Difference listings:
────────────────────

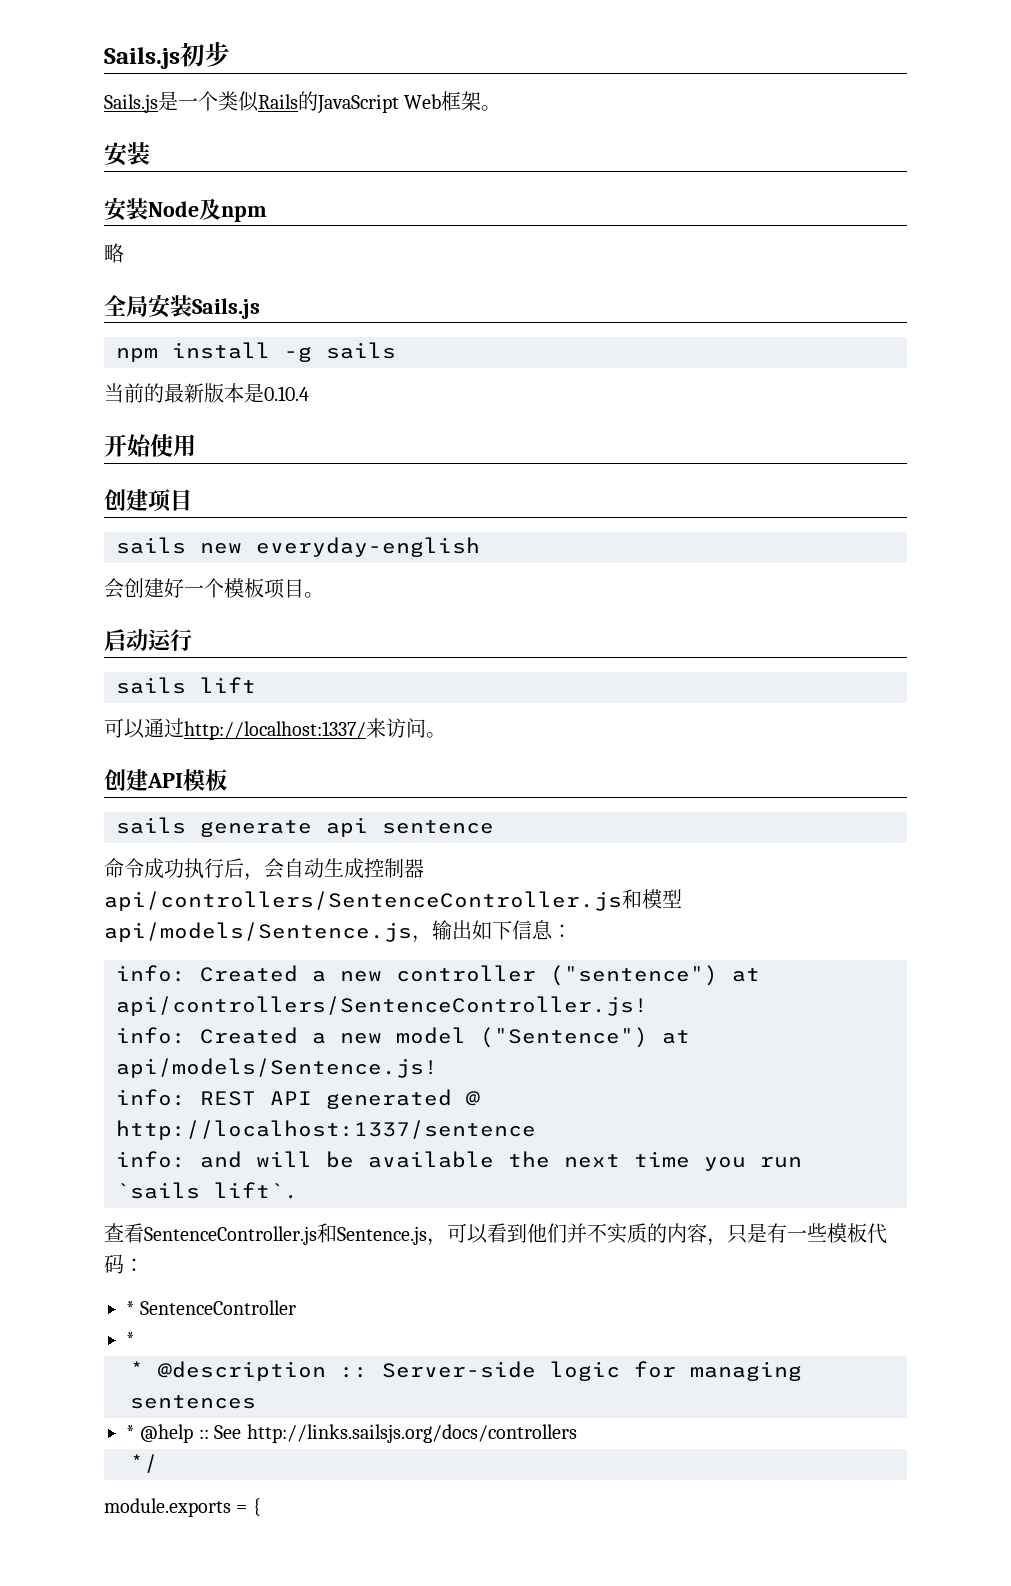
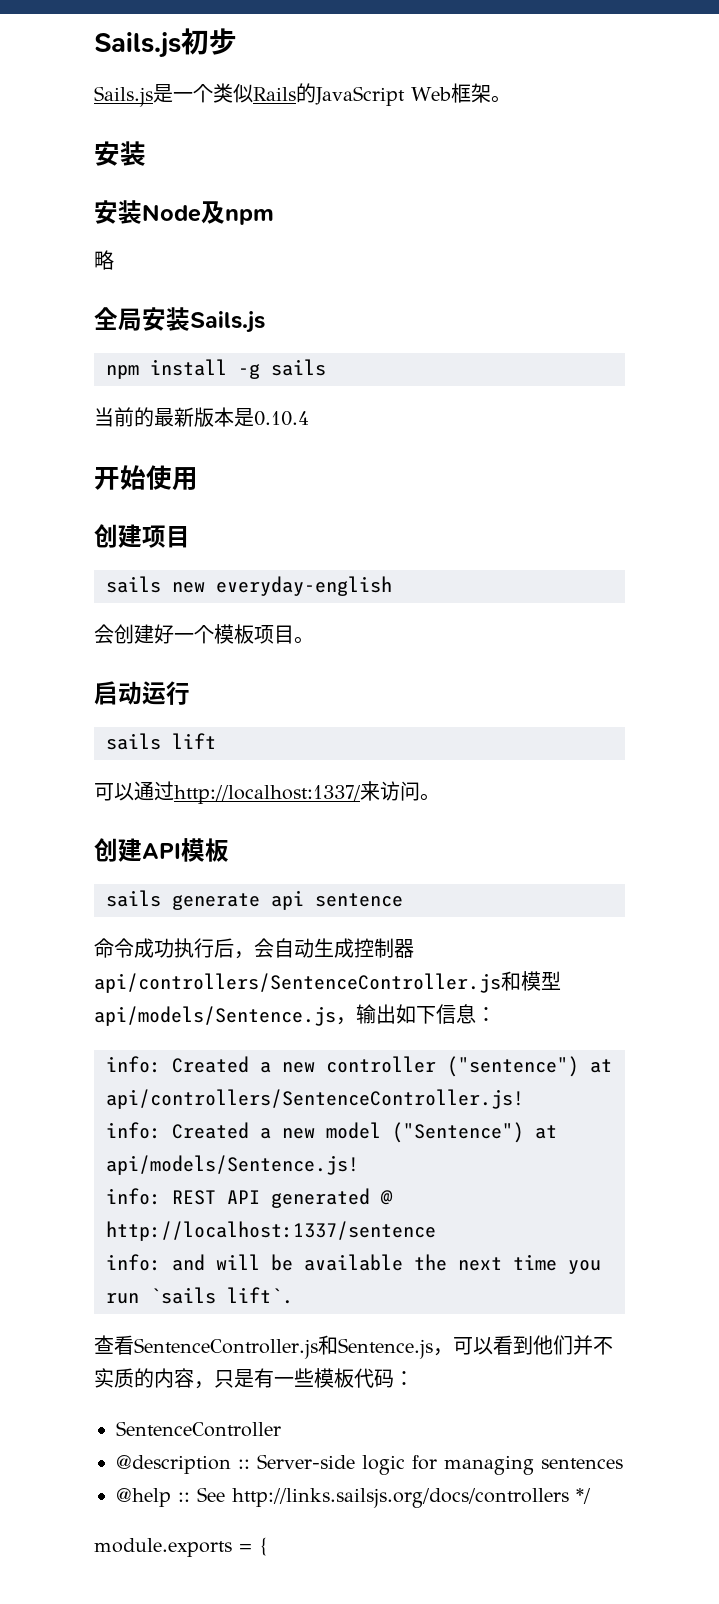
- * SentenceController
- *
- * @description :: Server-side logic for managing sentences
+ SentenceController
+ @description :: Server-side logic for managing sentences
- * @help :: See http://links.sailsjs.org/docs/controllers
- */
+ @help :: See http://links.sailsjs.org/docs/controllers */

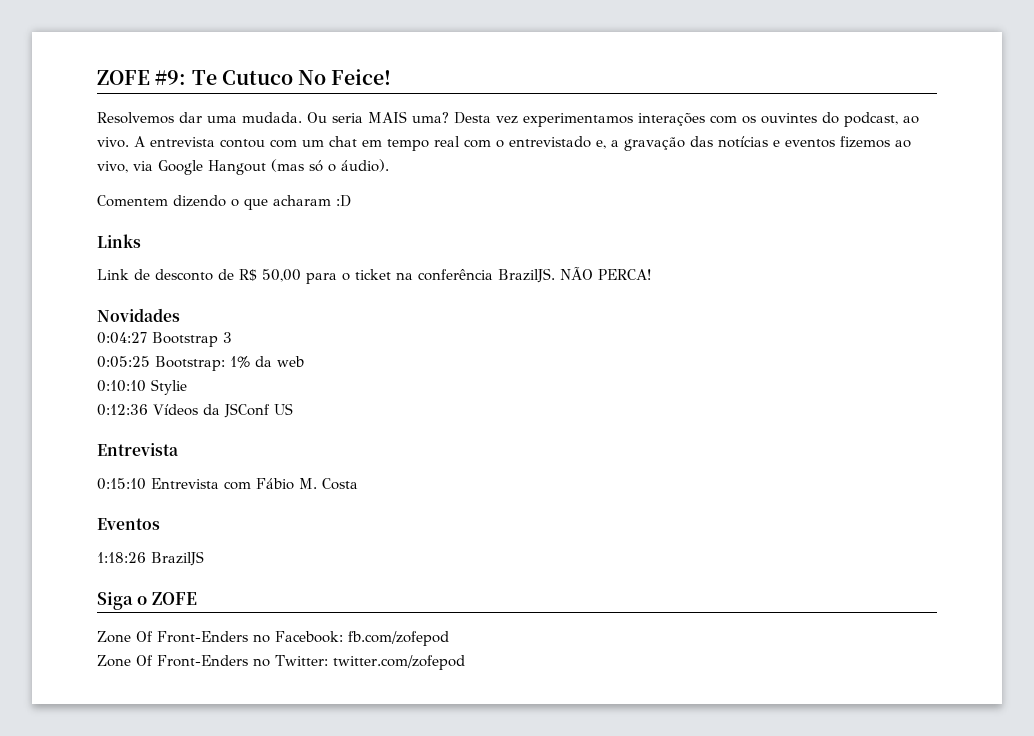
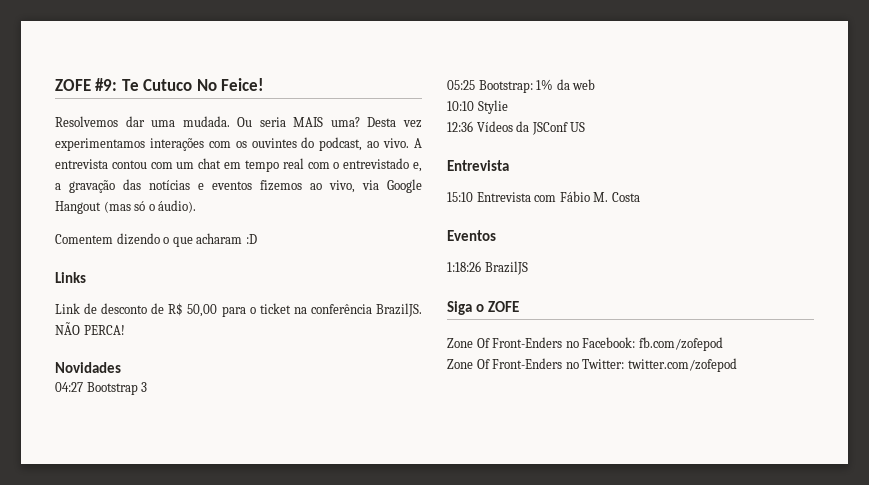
- 0:04:27 Bootstrap 3
+ 04:27 Bootstrap 3
- 0:05:25 Bootstrap: 1% da web
+ 05:25 Bootstrap: 1% da web
- 0:10:10 Stylie
+ 10:10 Stylie
- 0:12:36 Vídeos da JSConf US
+ 12:36 Vídeos da JSConf US
- 0:15:10 Entrevista com Fábio M. Costa
+ 15:10 Entrevista com Fábio M. Costa

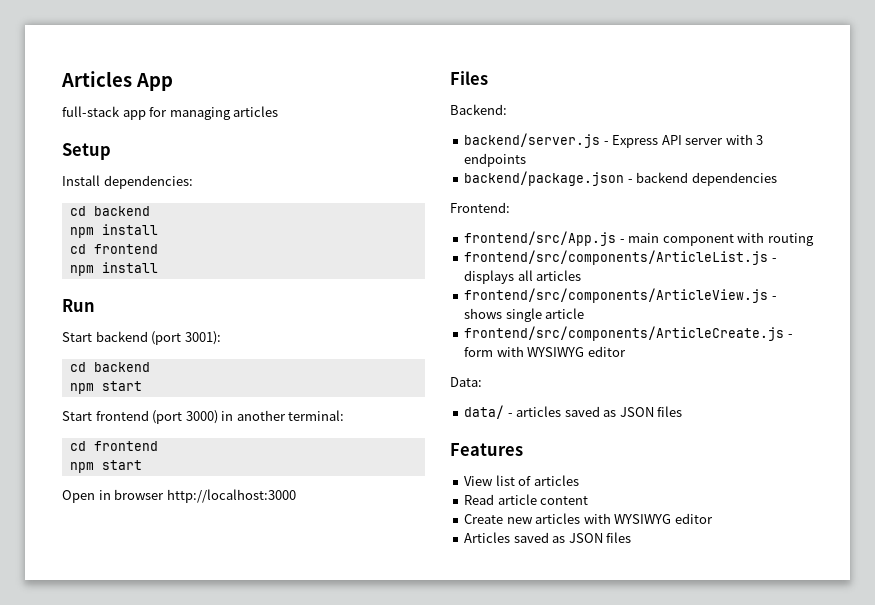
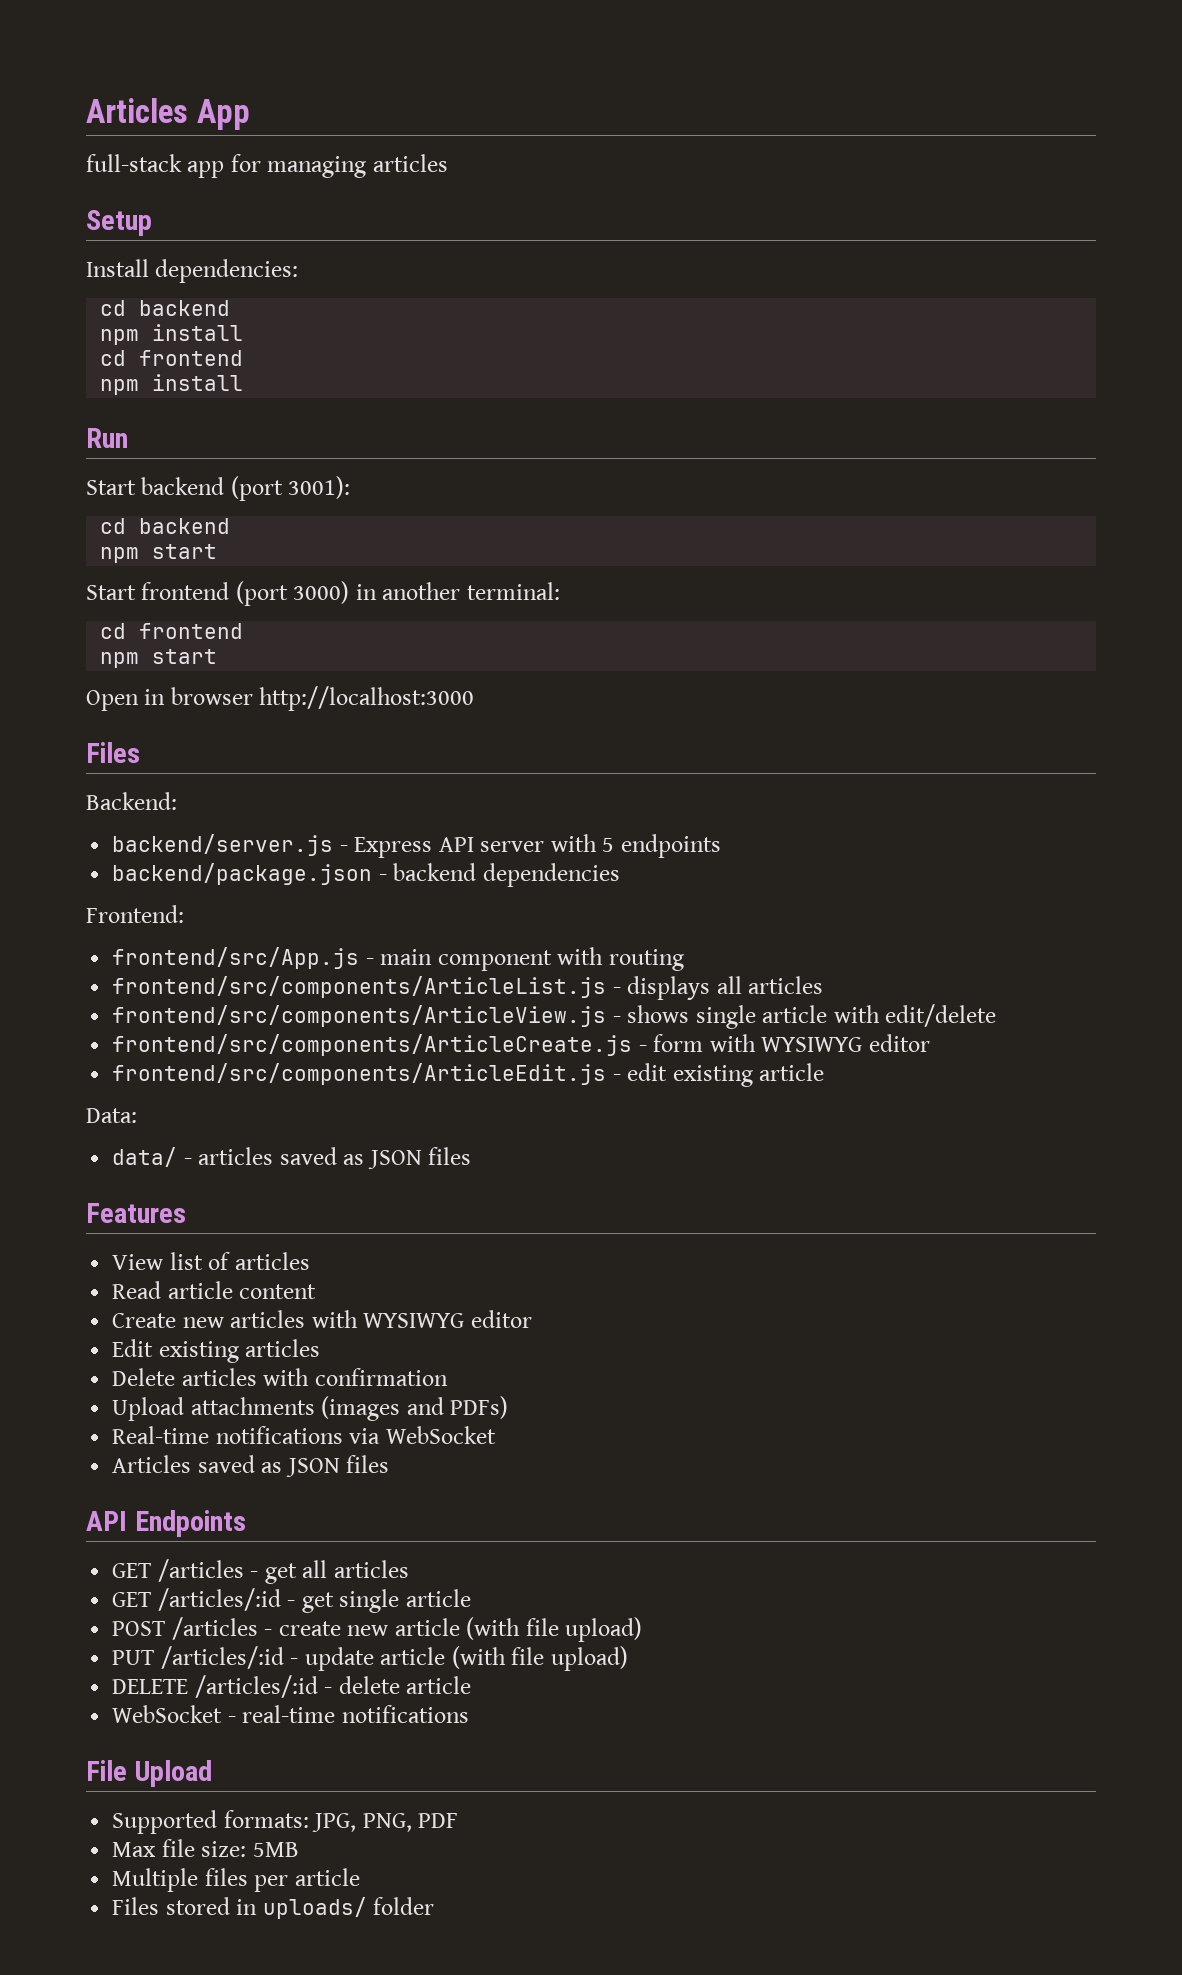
- backend/server.js - Express API server with 3 endpoints
+ backend/server.js - Express API server with 5 endpoints
- frontend/src/components/ArticleView.js - shows single article
+ frontend/src/components/ArticleView.js - shows single article with edit/delete
+ frontend/src/components/ArticleEdit.js - edit existing article
+ Edit existing articles
+ Delete articles with confirmation
+ Upload attachments (images and PDFs)
+ Real-time notifications via WebSocket
+ API Endpoints
+ GET /articles - get all articles
+ GET /articles/:id - get single article
+ POST /articles - create new article (with file upload)
+ PUT /articles/:id - update article (with file upload)
+ DELETE /articles/:id - delete article
+ WebSocket - real-time notifications
+ File Upload
+ Supported formats: JPG, PNG, PDF
+ Max file size: 5MB
+ Multiple files per article
+ Files stored in uploads/ folder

────────────────────

Instructions for the task: Search the records for the string "docs" and report each line that has it.

Answer for the task:
- * @help :: See http://links.sailsjs.org/docs/controllers
+ @help :: See http://links.sailsjs.org/docs/controllers */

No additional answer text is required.